The other day I saw a photo on Facebook. The name in the caption caught my attention. It was familiar to me.

The photo was black and white, taken in Bucharest, 25 years ago: a middle-aged mother and father, a teenage daughter, an older woman, and a dog. The gray wall of a stone house, and steps with a metal railing provided the background. I assumed the older lady was the grandmother, the mother of one of the parents. The expression on their faces was neither happy nor sad. They seemed indifferent, caught in the moment, a little nostalgic perhaps. The only animated participant was the dog. He stood on his hind paws, and rested his front paws on grandma’s hip. He was slender, and playful — a beautiful dog.

I clicked on the photo and enlarged it, focusing first on the middle-aged man, then the woman. Their facial features filled a void from the past. Yep, I’ve met them before.
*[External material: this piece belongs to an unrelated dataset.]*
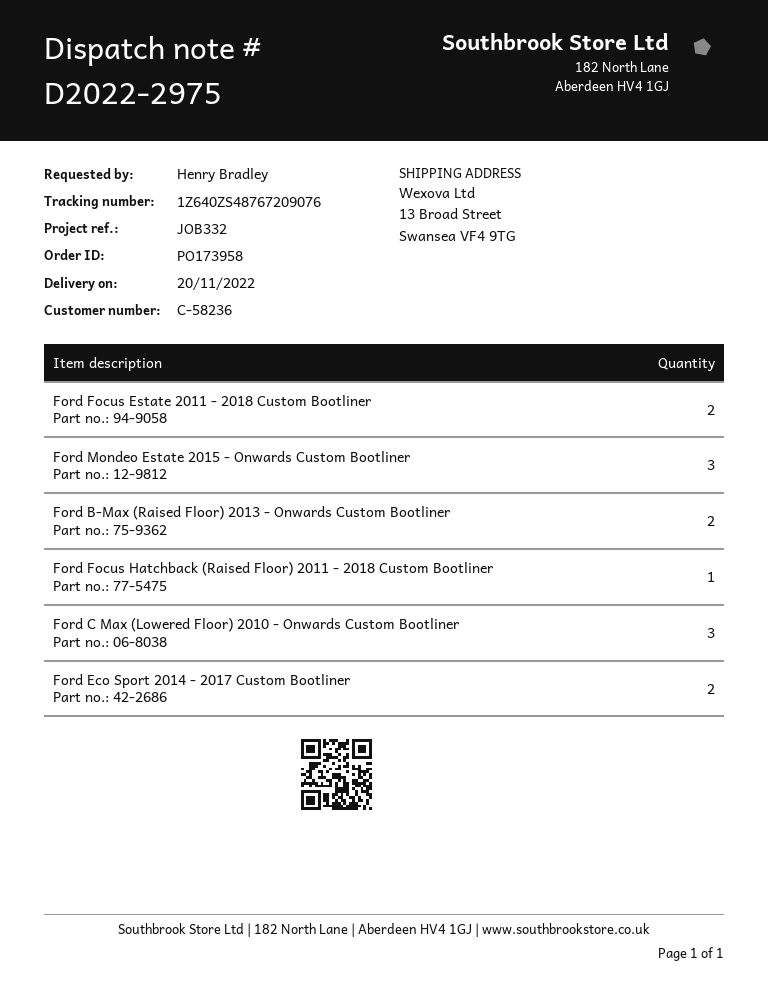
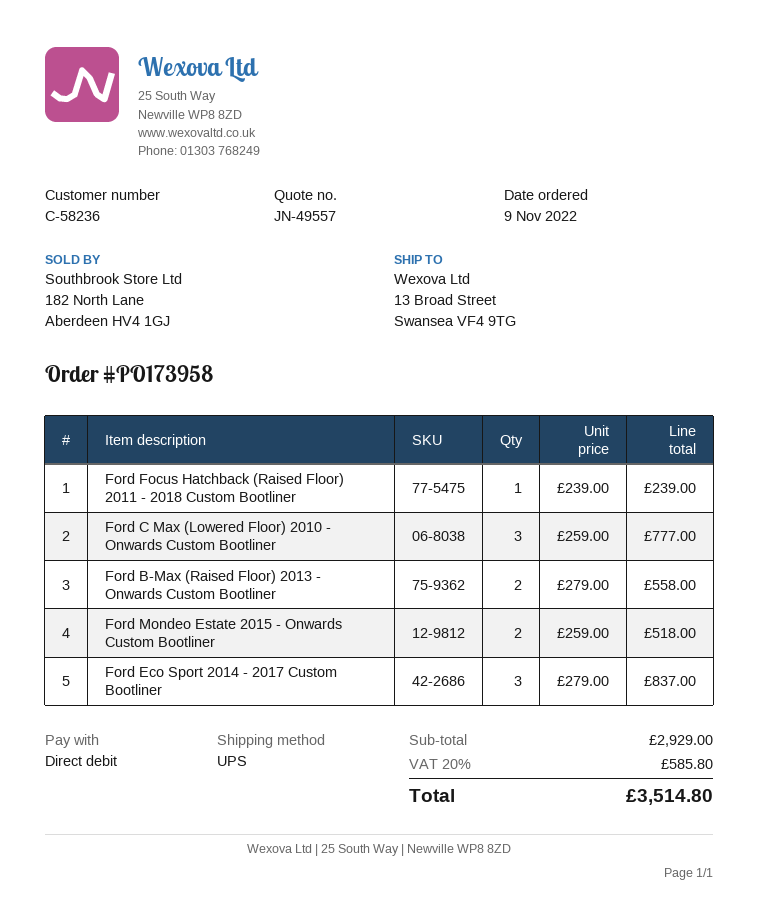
Ford Focus Estate 2011 - 2018 Custom Bootliner: 2 -> none
Ford Mondeo Estate 2015 - Onwards Custom Bootliner: 3 -> 2
Ford Eco Sport 2014 - 2017 Custom Bootliner: 2 -> 3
I remembered him walking around Bucharest with a camera and taking pictures of people and things. We were the same age. I am sure we talked about the future, perhaps with some trepidation, and the future had seemed to us so full of possibilities and so far away. In the pictures he took of me I had a beard. It was more than forty years ago. Having a beard in those times in Bucharest was unusual — almost daring, a provocation of sorts. It was a wink to the West. I wasn’t the only one, but there weren’t many of us, and it gave us the illusion that we belonged together. My father was well connected. To a large degree, I could risk to wear a beard, because of who he was. I still have those pictures in an album downstairs. They are very good.

I met her on a skiing trip. That happened in the United States, when my children were little. We went to the Poconos, in Pennsylvania. She came from the Midwest. We might have shared a house with other Romanian friends, or she might have stayed in the area and visited for the evening. I don’t know. I am sure we talked, but I don’t remember much.

It is possible our skiing trip took place before the photo they posted on Facebook was taken, in which case she would have been skiing with her daughter, but I have no recollection of that. They must have taken the picture while on a visit to Romania (after the regime change in 1989) perhaps to see the older lady — their mother, whoever she was. That would explain the expression on their faces — jet lag mixed with melancholy and apprehension. I heard that the Romanian Secret Police had harassed members of their family. Going back for a visit, no matter the circumstances, had to be extremely difficult for them.

I saw this photograph on Facebook, and my heart sunk. I wouldn’t have thought of these people, but here they were, a black and white image from the past, as ephemeral as everything else, and yet, so symbolic of what life represents. We originated from the same place, and followed a similar path — there were thousands of us in Romania, hundreds of thousands, millions perhaps — raised and educated there during a communist regime, escaped to the West (France, Germany, US, or Canada, mostly), facing the challenges and the rewards of a new world, each and every one of us with our own drama, separation, pain, each eventually reaching some sort of balance in the never ending process of resettling.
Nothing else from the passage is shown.